Certamente, non sarebbe venuto così bene senza la regia della Lenken e le due giovani attrici, entrambe fenomenali. La Josephson è una nipote di Erland Josephson ben noto dai film di Ingmar Bergman, ed è chiaro che buon sangue non mente. La Deasismont, dal canto suo, è meglio conosciuta in Scandinavia come la pop star Amy Diamond, e recitare le viene naturale. Tuttavia, con questo film, hanno entrambe fatto un enorme passo in avanti nel mondo del cinema e ci auguriamo venga riconosciuto con dei premi. La regista e le attrici sono sicuramente un trio di talenti da tenere d’occhio.
My Skinny Sister è stato prodotto dalla svedese Tangy, mentre WIDE gestisce i diritti internazionali.
Il disagio di non sentirsi all’altezza nasconde in una tranquilla famiglia svedese, un ben più grave problema che devasta la vita ad una promettente pattinatrice classica.
Film d’esordio al cinema per la svedese Sanna Lenken, e vincitore di diversi premi, tra cui L’Orso di Cristallo-Premio del Pubblico alla Berlinale 2015, My Skinny sister, ovvero “Mia sorella pelle ed ossa”, scandisce con una certa cura il ritratto familiare di due sorelle alle prese con i rispettivi problemi legati alla crescita e al compimento dei rispettivi obiettivi: problematiche magari sotto gli occhi di tutti, evidenti ma decisamente meno gravi, ed altre più strategicamente celane che possono rivelarsi davvero pericolose e problematiche.

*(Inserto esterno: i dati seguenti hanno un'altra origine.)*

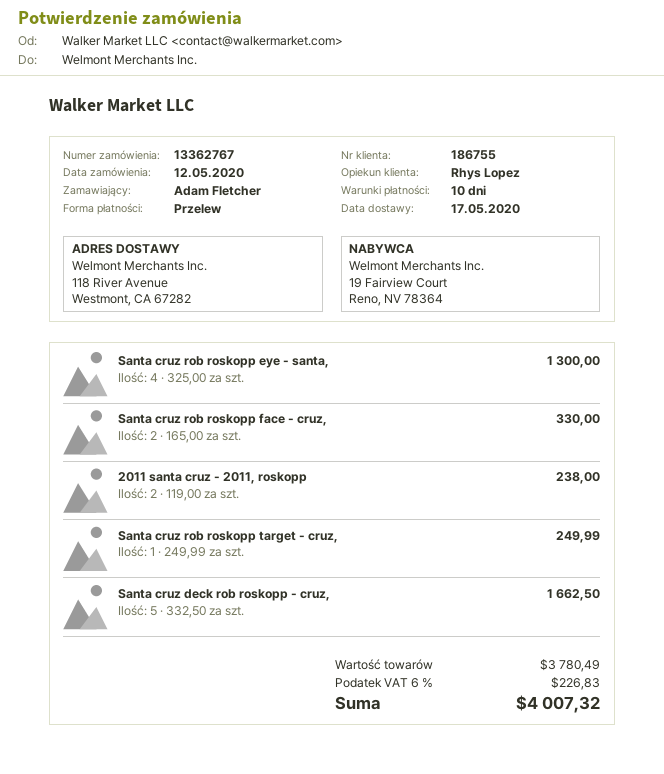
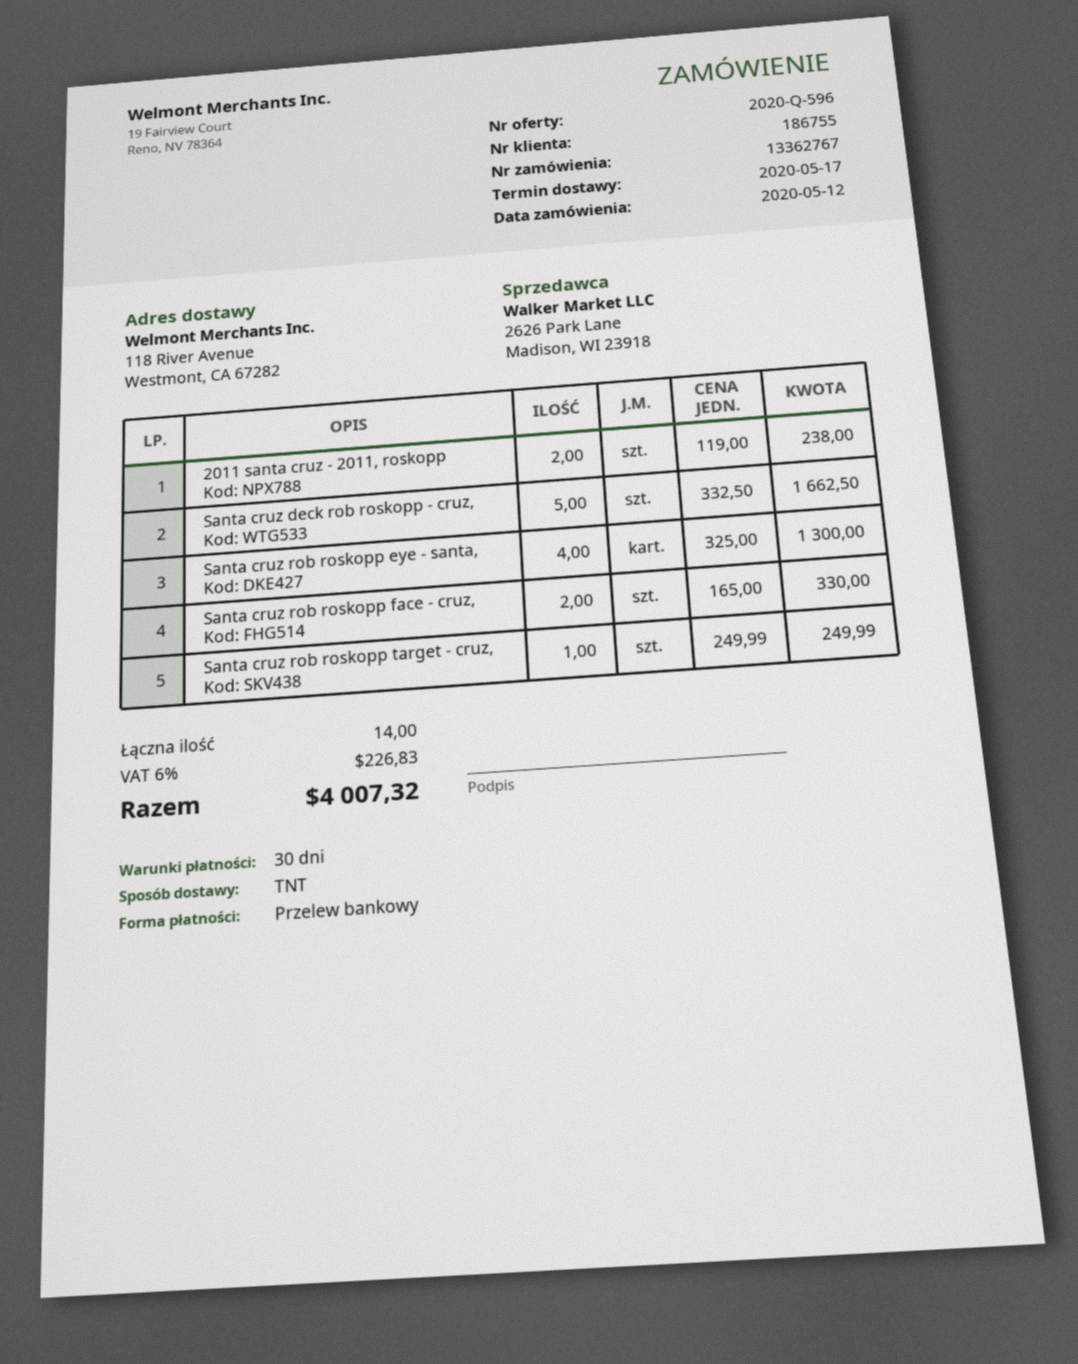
payment terms: 10 days -> 30 days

Stella è una bambina grassottella di buon carattere, che vive con passione, ma anche con un senso di malinconica incapacità a rassegnarsi alla propria inadeguatezza, il successo sportivo che invece contraddistingue la vita della sorella maggiore: bella, aggraziata, molto portata per il pattinaggio artistico, ove spera di sfondare entrando a far parte della squadra nazionale.
Tanto carina, ambiziosa e perfetta l’una, quanto goffa e ingenua l’altra. Se la piccola cerca inutilmente di emulare la sorella iscrivendosi con poco successo ad un corso base di pattinaggio, e cercando di farsi notare dall’avvenente allenatore trentenne della sorella, di cui quest’ultima è invaghita senza remore, l’altra invece nasconde scientemente e con una certa abilità i suoi gravi problemi di alimentazione: una vera e propria anoressia/bulimia che la spinge a vomitare poco dopo tutto ciò che mangia, e a non accettarsi più ritenendosi sempre troppo grassa.
Stella, la piccola, scopre tutto, ma deve decidere se tradire la promessa-ricatto sottopostale dalla sorella, o invece tenere tutto per sé quel segreto che sta mettendo a repentaglio la vita della sorella.
Il film parte bene, spigliato e deciso nel raccontare il sentimento di ineguatezza che avvolge Stella man mano che la sorella si avvia verso una carriera colma di soddisfazioni e riconoscimenti: una sorta di nuova Abigail Breslin de Little Miss Sunshine, riveduto e corretto in terra svedese ed in ambito agonistico-sportivo.
Poi la vicenda vira verso la malattia vera, quella celata dalla sorella maggiore.